[Work request] Repeat nothing but the lines below running from the one containing "(506, 256) none" to the one containing "(603, 371) none". Keep both end lines.
START Data section
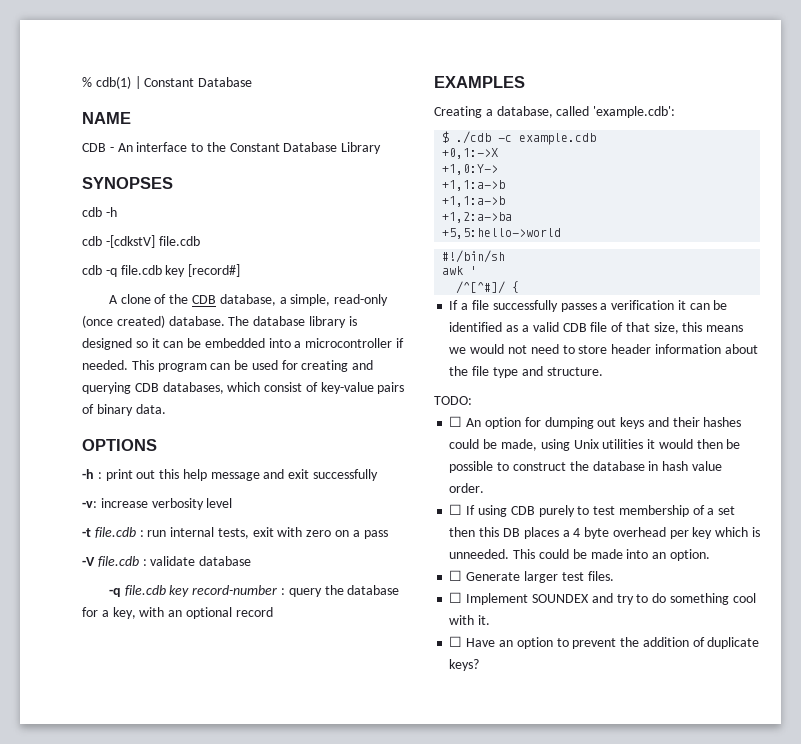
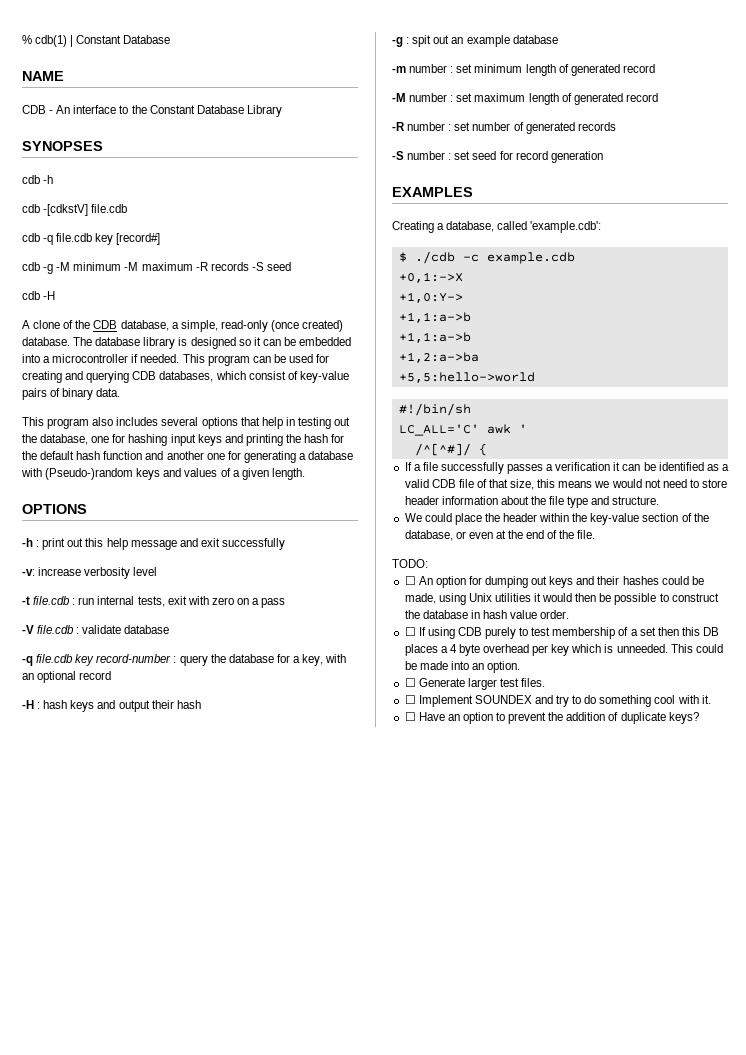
(241, 270) none -> [22,262,291,274] [22,291,56,300] // cdb -g -M minimum -M maximum -R records -S seed // cdb -H
(166, 409) none -> [22,417,351,429] [22,434,345,446] [22,451,354,463] [21,468,305,480] // This program also includes several options that help in testing out the database, one for hashing input keys and printing the hash for the default hash function and another one for generating a database with (Pseudo-)random keys and values of a given length.
(273, 612) none -> [22,700,201,712] [392,35,558,47] [392,64,655,76] [392,93,658,105] [392,122,616,134] [392,151,603,163] // -H : hash keys and output their hash // -g : spit out an example database // -m number : set minimum length of generated record // -M number : set maximum length of generated record // -R number : set number of generated records // -S number : set seed for record generation
(506, 256) none -> [398,424,479,436] LC_ALL='C'
(603, 371) none -> [404,513,709,525] [404,530,596,541] // We could place the header within the key-value section of the database, or even at the end of the file.

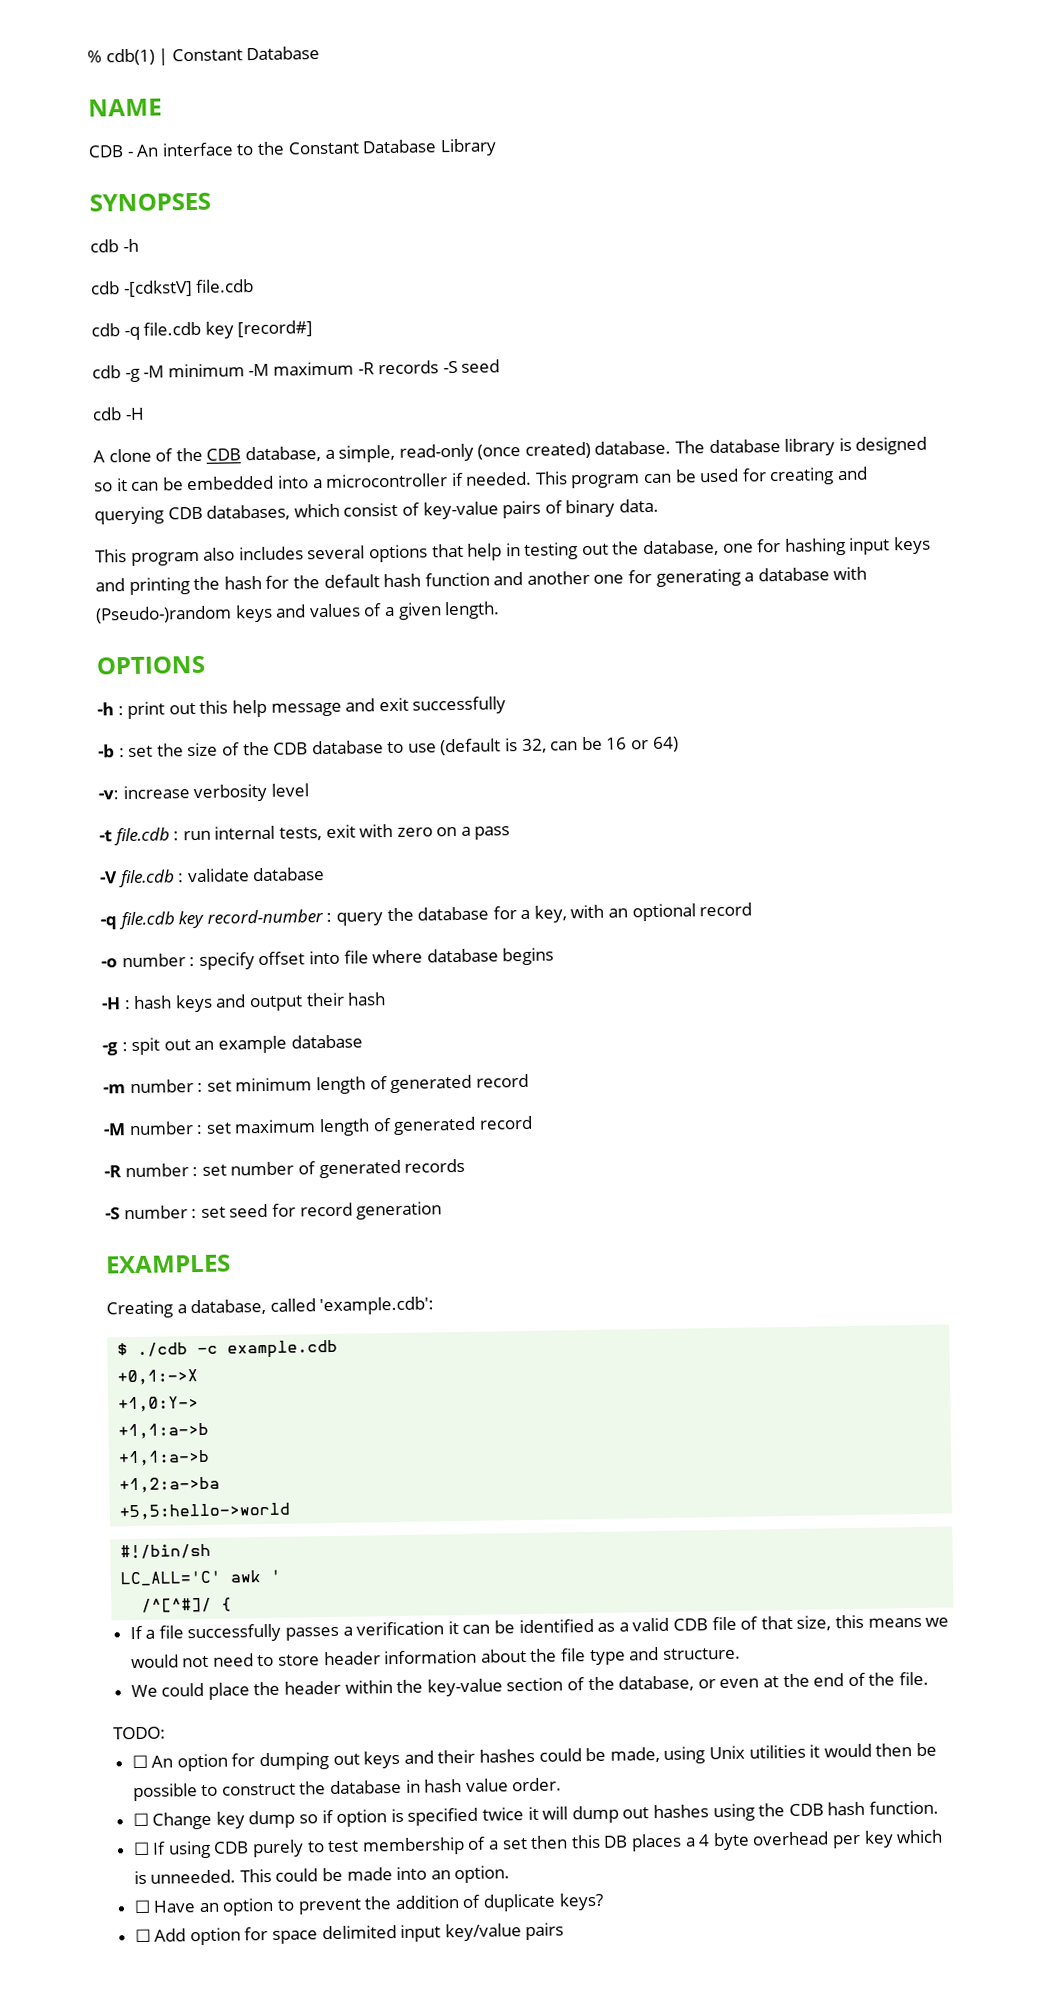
(285, 544) none -> [98,736,679,758] // -b : set the size of the CDB database to use (default is 32, can be 16 or 64)
(112, 675) none -> [101,947,555,970] // -o number : specify offset into file where database begins
(570, 614) none -> [132,1800,939,1830] // ☐ Change key dump so if option is specified twice it will dump out hashes using the CDB hash function.
[404,678,546,690] [404,695,711,707] // ☐ Generate larger test files. // ☐ Implement SOUNDEX and try to do something cool with it. -> (511, 1874) none
(699, 718) none -> [134,1922,565,1946] // ☐ Add option for space delimited input key/value pairs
END Data section
[Answer for this exercise]
(506, 256) none -> [398,424,479,436] LC_ALL='C'
(603, 371) none -> [404,513,709,525] [404,530,596,541] // We could place the header within the key-value section of the database, or even at the end of the file.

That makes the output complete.